### Work to complete
Your task is to copy each line of the material that includes "those".

### Supplied entries
● ● ●

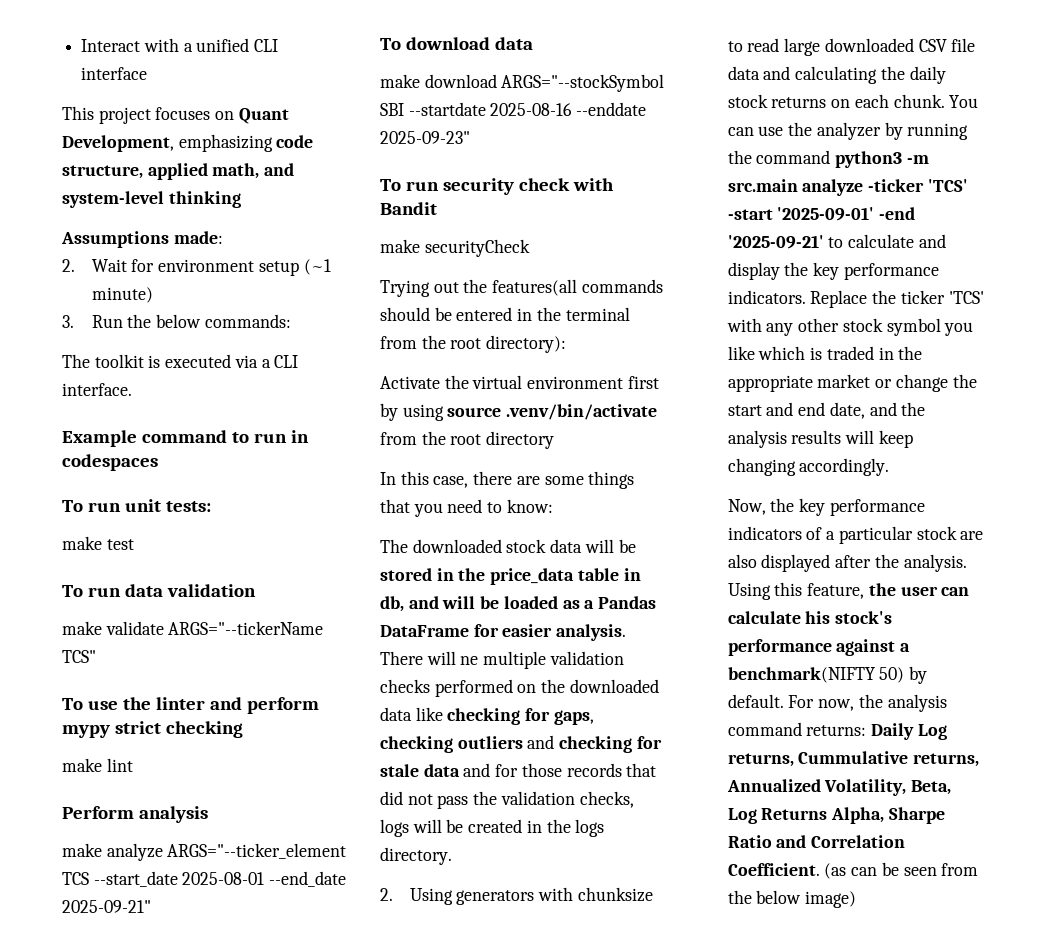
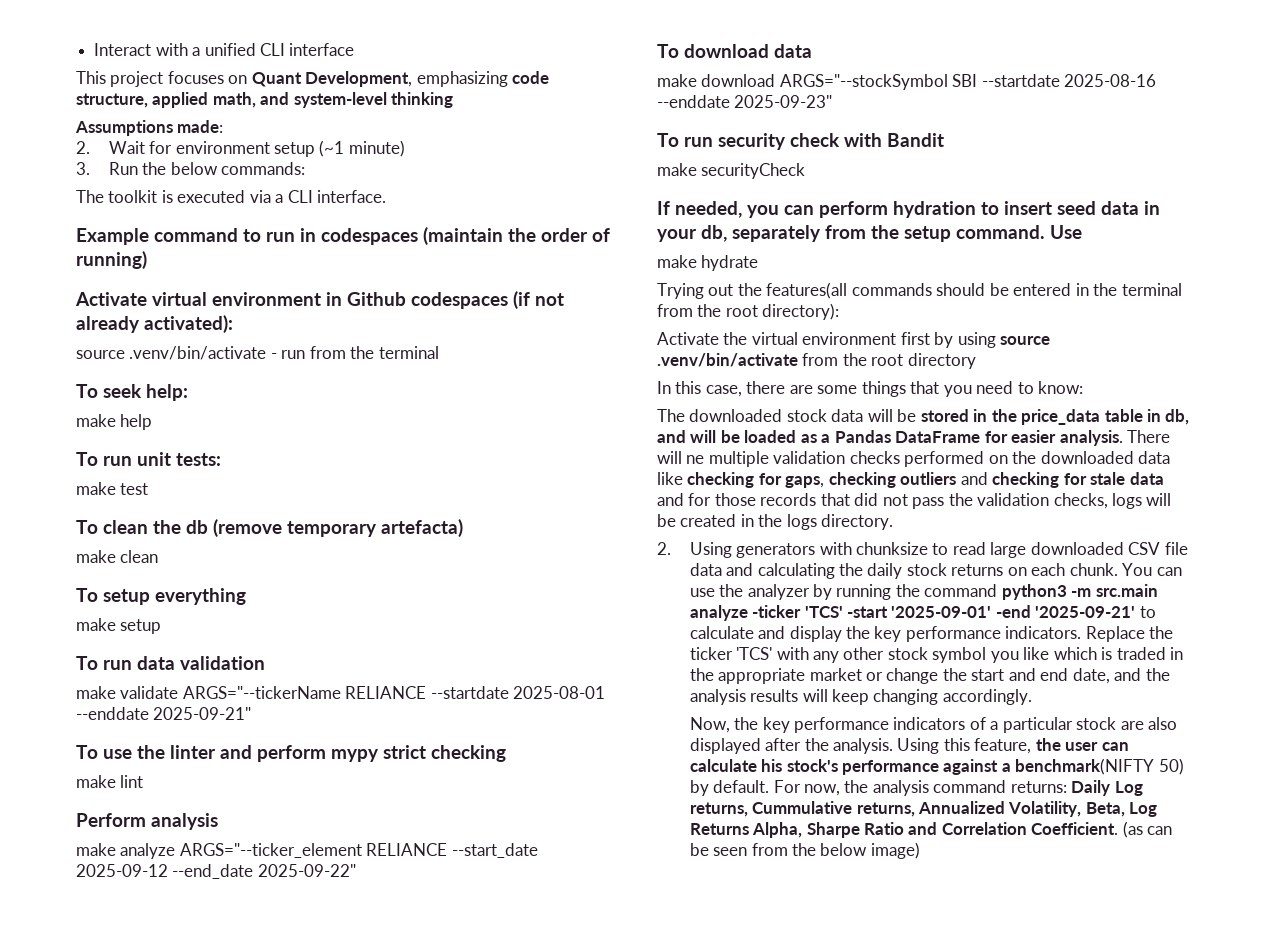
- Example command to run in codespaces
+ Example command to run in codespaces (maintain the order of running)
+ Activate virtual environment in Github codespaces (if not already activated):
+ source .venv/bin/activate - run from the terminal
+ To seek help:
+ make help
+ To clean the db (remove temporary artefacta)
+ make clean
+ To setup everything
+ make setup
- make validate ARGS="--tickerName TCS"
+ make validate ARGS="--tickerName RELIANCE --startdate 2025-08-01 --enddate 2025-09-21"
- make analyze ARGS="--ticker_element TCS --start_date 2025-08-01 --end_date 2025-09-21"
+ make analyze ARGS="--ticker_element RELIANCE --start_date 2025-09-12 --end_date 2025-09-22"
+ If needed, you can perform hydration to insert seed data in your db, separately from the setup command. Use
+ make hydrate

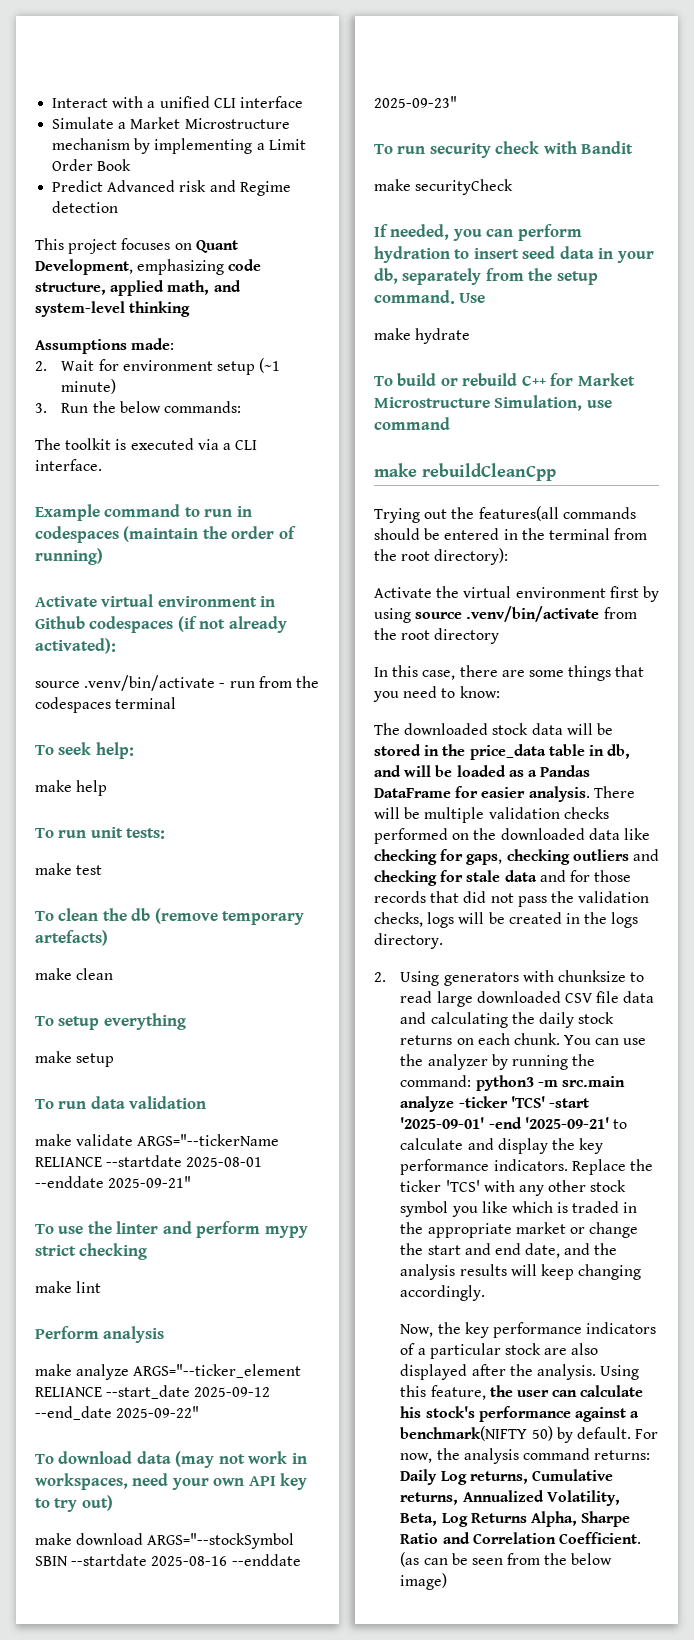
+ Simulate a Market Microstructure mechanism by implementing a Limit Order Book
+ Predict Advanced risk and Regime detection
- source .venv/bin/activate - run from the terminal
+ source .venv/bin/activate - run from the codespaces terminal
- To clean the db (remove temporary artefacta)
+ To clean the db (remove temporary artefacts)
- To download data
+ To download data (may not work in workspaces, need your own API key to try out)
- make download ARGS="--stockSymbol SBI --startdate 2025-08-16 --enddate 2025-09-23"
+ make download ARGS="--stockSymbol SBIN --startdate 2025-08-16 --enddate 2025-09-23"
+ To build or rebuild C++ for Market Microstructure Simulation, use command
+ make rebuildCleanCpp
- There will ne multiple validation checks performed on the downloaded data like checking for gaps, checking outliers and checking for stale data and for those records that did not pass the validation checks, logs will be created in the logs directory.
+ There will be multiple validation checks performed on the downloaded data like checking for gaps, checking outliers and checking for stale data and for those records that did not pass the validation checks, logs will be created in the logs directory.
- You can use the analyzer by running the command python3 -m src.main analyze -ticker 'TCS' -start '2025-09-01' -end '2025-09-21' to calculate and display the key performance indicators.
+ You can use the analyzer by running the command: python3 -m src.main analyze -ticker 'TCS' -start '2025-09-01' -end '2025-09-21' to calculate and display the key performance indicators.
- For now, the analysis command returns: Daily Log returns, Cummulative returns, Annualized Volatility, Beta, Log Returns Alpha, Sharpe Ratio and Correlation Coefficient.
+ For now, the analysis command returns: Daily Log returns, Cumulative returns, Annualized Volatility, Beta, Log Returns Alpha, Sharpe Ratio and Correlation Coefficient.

● ● ●

### Answer section
- There will ne multiple validation checks performed on the downloaded data like checking for gaps, checking outliers and checking for stale data and for those records that did not pass the validation checks, logs will be created in the logs directory.
+ There will be multiple validation checks performed on the downloaded data like checking for gaps, checking outliers and checking for stale data and for those records that did not pass the validation checks, logs will be created in the logs directory.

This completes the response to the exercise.